July 23, 2024

Column: That Got Me to Thinkin’…? “Vermin”


Bruce Williams

“That Got Me To Thinkin’…?” “Vermin” Chapter 103
By Bruce Williams

“I killed 25-30 stink bugs in Lou’s room.  She won’t sleep in there…” I get my wife’s text while I’m leaving work and immediately call Orkin, who I’ve got on speed dial now.  They set up a comprehensive program of caulking and indoor and outdoor spraying—the full chemical cocktail because when it comes to vermin, I’m no naturopath—set to come this Wednesday.  We’ve had them out for sugar ants (crawling creepily through the electrical sockets) and fruit flies, who apparently no longer need fruit or any other form of compostable food on the counter to feed their exuberant clustering.  Often, if I can’t get the bug guys out right away, I’ll try a Google or YouTube remedy…it was kind of fun watching the fruit flies slowly sneak down to their drowning deaths in the apple cider vinegar/dish soap concoction I microwaved and left out on the windowsill.  It was all clear in the morning and there were about forty of them sunk down there in the bottom, but after I dumped it out, there they were back the next day—they might as well have been gnatting about in the shape of a giant middle finger, because that’s what I felt like they were saying to me.

The unseasonably warm weather is a huge factor both this and these past few years.  When in Washington do you remember 90 degree Augusts, followed by 80 degree Septembers, followed by 70 degree Octobers?  You don’t.  You’d have to be an idiot not to recognize the climate changing right before your eyes, and I have no emotional capital left to spend on those that refuse to acknowledge it.  Take for instance the now annual forest fire haze we experience every year for a couple of months in late summer.  Things are changing and the bugs are getting ginned up about it.

Ants alone, I read recently, compose more mass than all other living creatures combined.  Roll up a big ball of humans, oxen, polar bears, New York rats, what have you, and that big black and red ball of just ants is supposed to outweigh it all.  Now I don’t feel so bad about spending many a childhood afternoon blowing up anthills with firecrackers.  Michelle woke me up on several mornings this year in full breakdown by the ants in the kitchen, scurrying about with the first light flick.  She even tossed both her Kuerig and my Cuisinart coffee pots because they’d been clustering about them, searching for wayward grounds and succulent moisture.  Those ants are costing me.

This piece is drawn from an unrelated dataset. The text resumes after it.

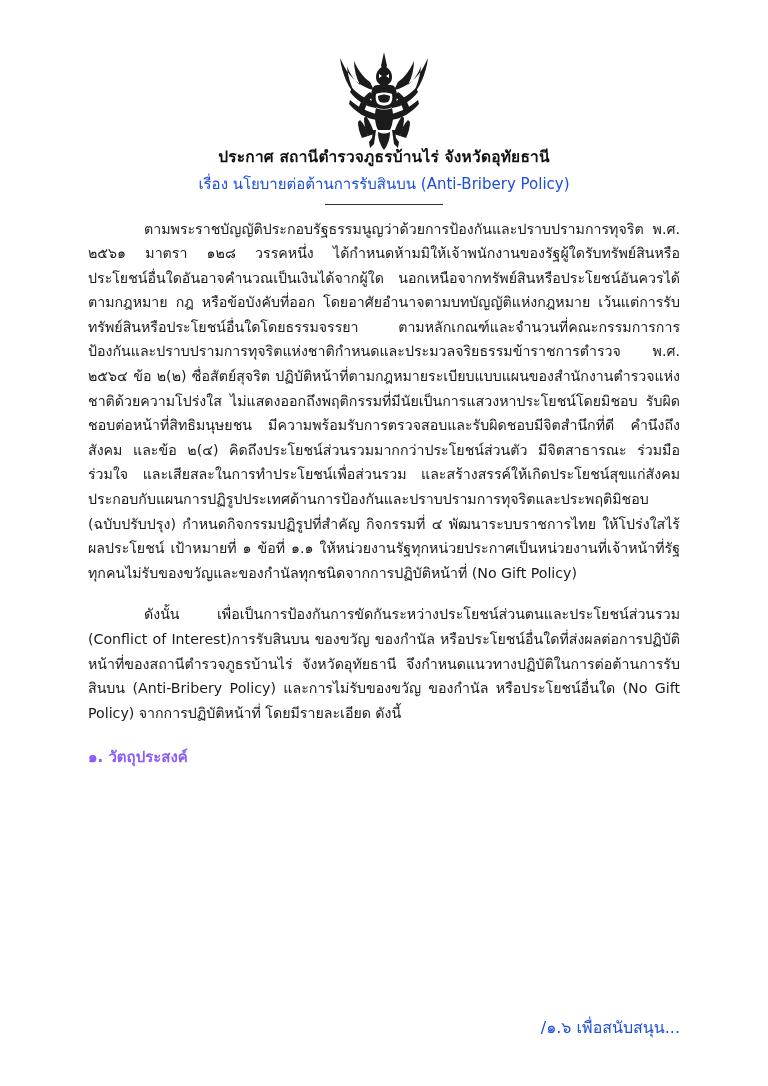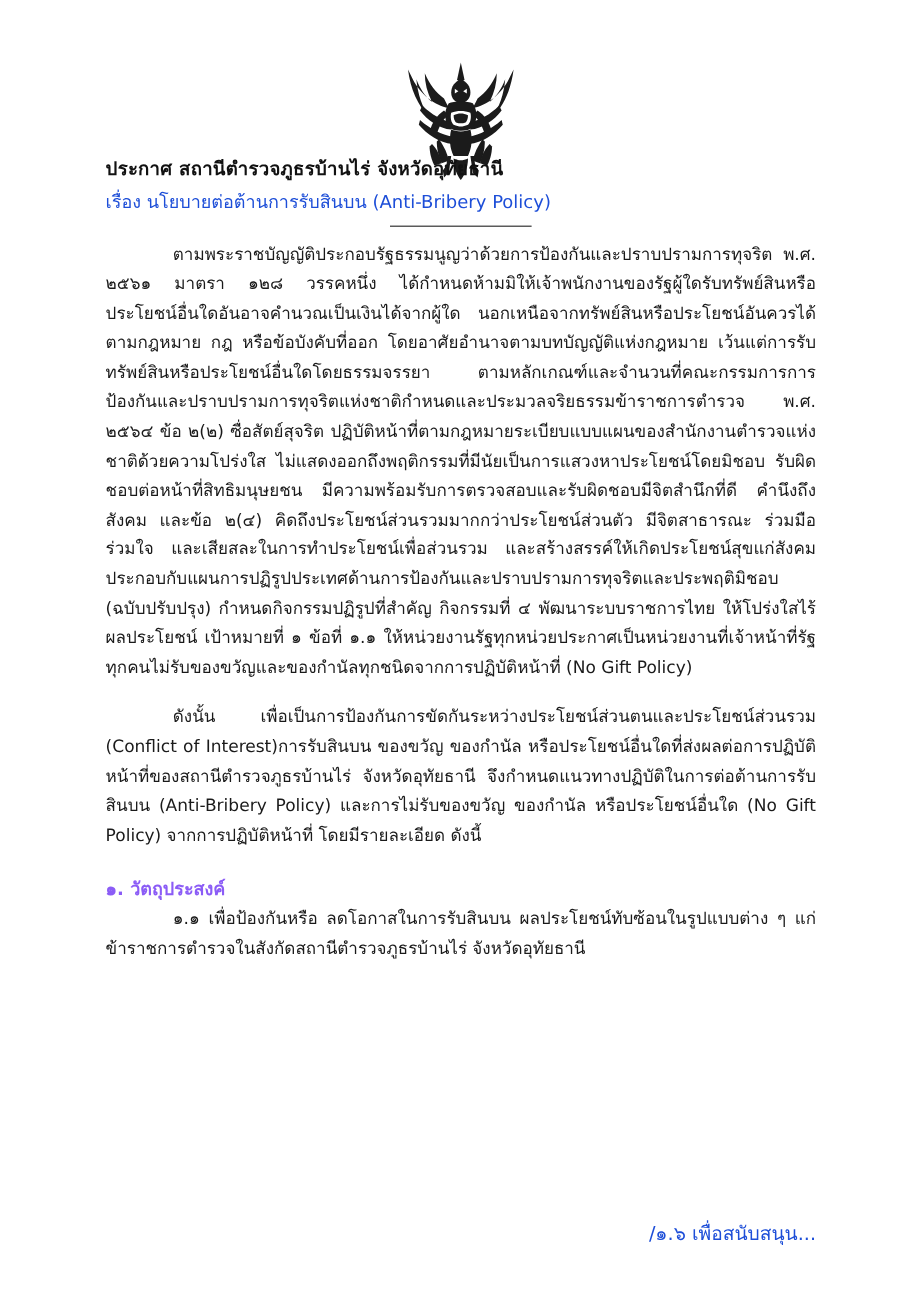"ประกาศ สถานีตำรวจภูธรบ้านไร่" .title-block { margin-top: 4px -> 20px; text-align: left -> center }
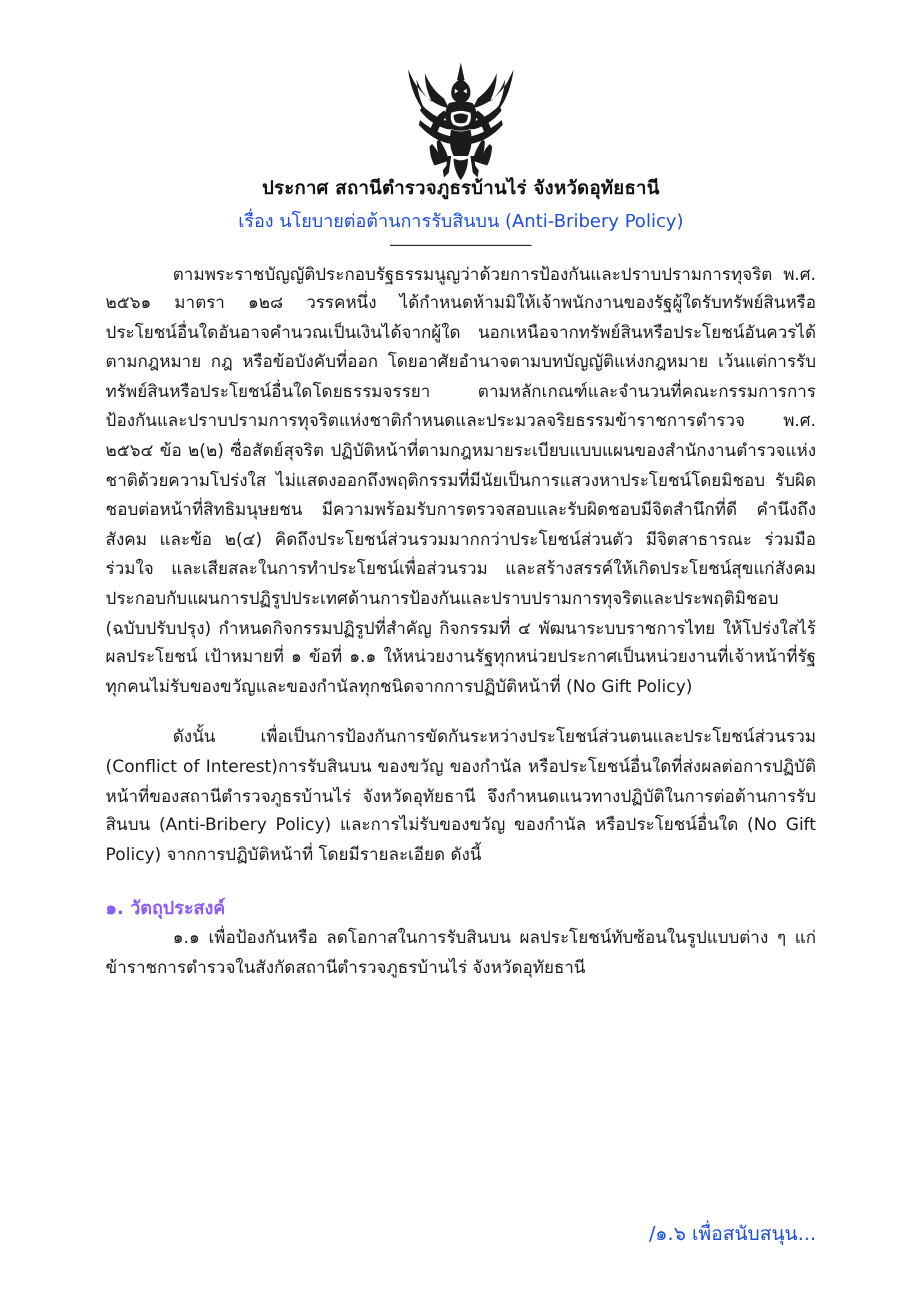"๑.๑ เพื่อป้องกันหรือ" p.para { html: <p>๑.๑ เพื่อป้องกันหรือ ลดโอกาสในการรับสินบน ผลประโยชน์ทับซ้อนในรูปแบบต่าง ๆ แก่ข้าราชการตำรวจในสังกัดสถานีตำรวจภูธรบ้านไร่ จังหวัดอุทัยธานี</p> -> none }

I cleared my lower yard last year—weeds and sticker bushes five-foot high.  There were snakes and mice in the bramble, and a giant underground bees nest I managed to avoid getting stung by as I cleaned around it.  My neighbors had a service do the same thing this year too, so I imagine we stirred the insectual broth by taking away those habitats and reclaiming those fenced sections for civilization.  Our lab mix Clark has been doing his part—I’ve seen him chomping confusedly on a big chalky moth and crunching big, prehistoric-looking oversized beetles.  He ate a slug on one of our walks before I could caution him “No!” (he might actually think that’s his name at this point).  His piece de resistance so far, though, was when he drug in a garter snake and left it by his blanket.  I heard my wife yell my name like there was an axe murderer at the door.  I picked up the still writhing, chewed-up ophidian with a paper towel and tossed it in the outside trash can which was still too close for comfort for both mother and daughter (“What if it slithers out of there and comes back in?!”) causing me to throw my hands in the air and ask “Where would you have me put it?”

It’s my understanding that this bugful phenomenon is not exclusive to our house, judging by what’s going on at my sister’s and coworkers’  houses and from what I’ve seen on the neighborhood gripe page.  And since when do giant beetles fly, too.  Are they evolving superpowers?  It’s not like we live in an old, decrepit shack—this house is only about six years old.  I guess my only recourse is to keep the exterminator on retainer and have them out to do their thing.  “Does he have to lean on the counter and tell me everything he’s doing,” she asks me, “or can he just get rid of them and keep them gone?”  I honestly don’t know.